After observing a school synchronised swim competition, Marie becomes interested in Floriane, the team captain of The Stade Francais Swimmers. Marie's best friend, Anne, is also on a synchronised swimming team. Anne develops a crush on François after he walks in on her changing in the pool locker room. Marie expresses an interest in joining the team in order to become closer to Floriane, whom the other girls regard as a "slut". Floriane and Marie make a deal; in return for helping her sneak out to meet François, Floriane will get Marie into the team meetings. As they spend more time together, Marie starts to see less of Anne.

Anne becomes resentful towards Marie for ignoring her. Marie tells Anne that she was just spending time at her cousin's. Anne accepts this explanation. Floriane confesses to Marie that she has not yet had sex, despite her reputation. Floriane tells Marie that the rest of the girls on the team make up rumors because they do not like her. In fact, Floriane does not have many female friends.

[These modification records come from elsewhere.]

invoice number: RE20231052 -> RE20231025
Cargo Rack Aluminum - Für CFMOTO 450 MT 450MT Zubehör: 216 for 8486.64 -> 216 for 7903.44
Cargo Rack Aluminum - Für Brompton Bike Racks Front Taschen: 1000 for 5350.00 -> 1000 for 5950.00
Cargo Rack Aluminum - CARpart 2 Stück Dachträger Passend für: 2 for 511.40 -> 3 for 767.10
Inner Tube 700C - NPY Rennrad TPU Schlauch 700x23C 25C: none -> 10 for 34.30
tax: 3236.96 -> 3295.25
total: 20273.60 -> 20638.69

Floriane recounts instances of sexual harassment she has experienced at the hands of older men. When Floriane asks Marie if she has any similar stories to tell, Marie is quiet and Floriane tells her that she is lucky. After a swim practice, Marie feels affronted when she sees Floriane kissing François. Floriane tells Marie that she is afraid of what will happen if François discovers that she is a virgin.

Floriane and Marie spends the night at a nightclub, where Floriane attempts to find an older man in order to lose her virginity. Floriane then finds a man and kisses him in his car, but is interrupted by Marie. Floriane thanks Marie for the interruption, and later tells Marie that she wants Marie to be her "first", but Marie rejects Floriane. Later that day, Marie meets Anne at a shopping mall, where Anne shoplifts a necklace. When the two eat lunch at McDonald's, Marie tells Anne that she is repulsed by Anne and her immature behavior and leaves. Anne enters the male swimming pool locker room and gives François the necklace, which he then gives to Floriane. Floriane tells Marie that François wants to see her tonight when her parents are not at home. Marie accepts Floriane's request for her to be her "first", and uncomfortably fingers her in bed.

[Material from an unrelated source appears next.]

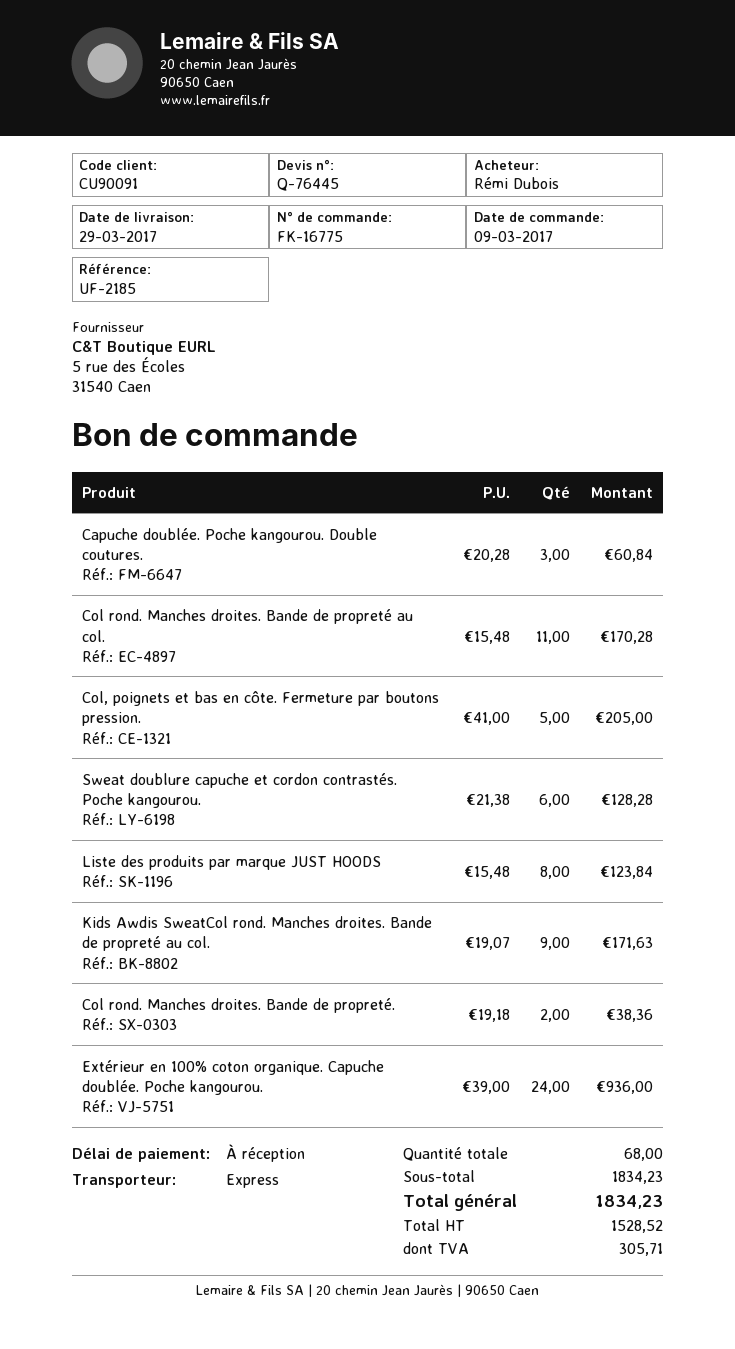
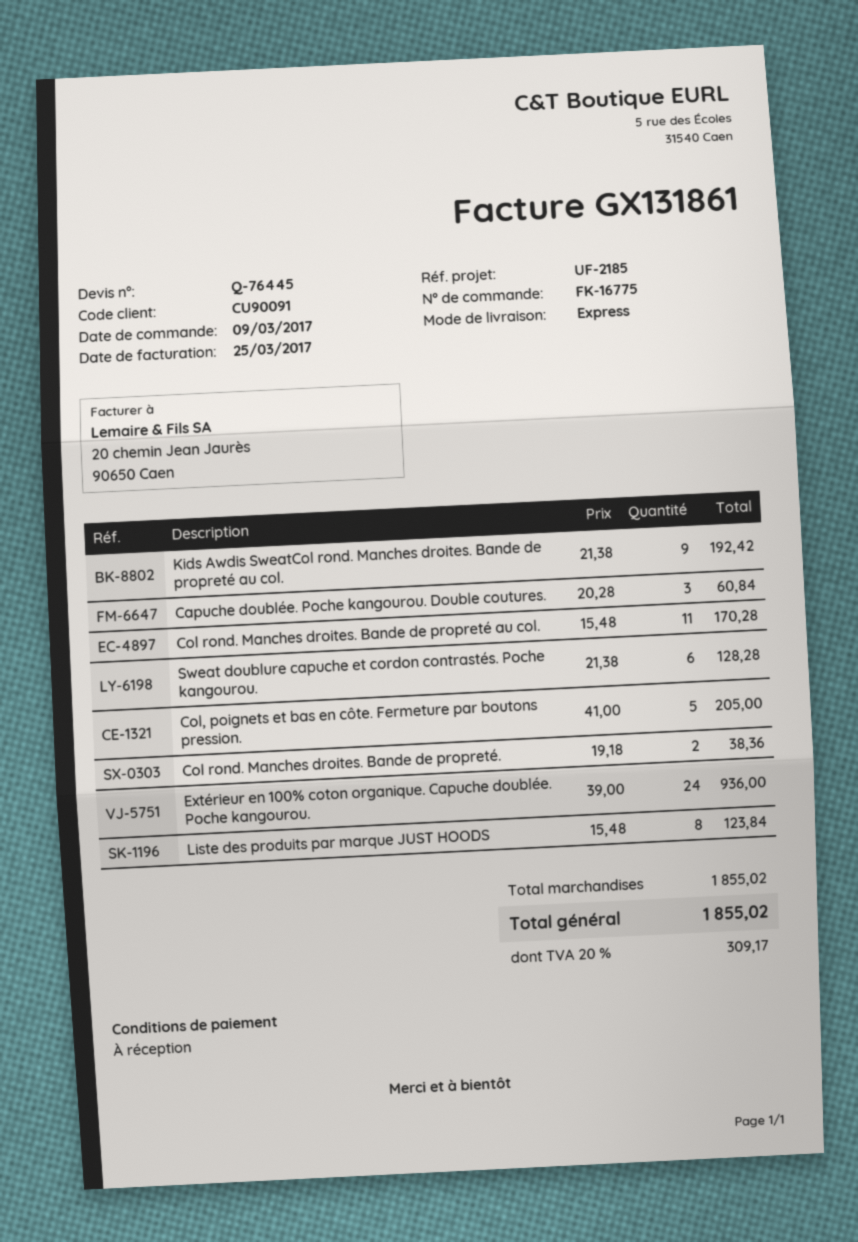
Kids Awdis SweatCol rond. Manches droites. Bande de propreté au col.: 9 x 19.07 = 171.63 -> 9 x 21.38 = 192.42
subtotal: 1834.23 -> 1855.02
tax: 305.71 -> 309.17
total: 1834.23 -> 1855.02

François and Anne later have sex at Anne's house, but François avoids kissing her. The next day, Anne tells Marie that Floriane did not have sex with François, and admits to never have been kissed. Marie kisses Anne, and tells Anne that she likes somebody. Anne assumes that Marie has a heterosexual crush. At a swimming team party, François's attempts to have sex with Anne a second time but she spits in his mouth instead.

In the locker room, Marie and Floriane finally share a passionate kiss. Floriane indicates that she is going back to the party. Floriane tells Marie to 'save her' if the guy she talked to earlier at the party turns out to be 'an ass.' Marie and Anne jump into the pool fully clothed. They float on their backs in the pool together, while Floriane dances alone at the party, oblivious to the effect that her actions have had upon Marie and Anne.

Cast
 Pauline Acquart as Marie
 Louise Blachère as Anne
 Adèle Haenel as Floriane
 Warren Jacquin as François
 Alice de Lencquesaing as Girl in locker room
 Céline Sciamma as McDonalds attendant

Production
Adèle Haenel wasn't doubled in her swimming scenes.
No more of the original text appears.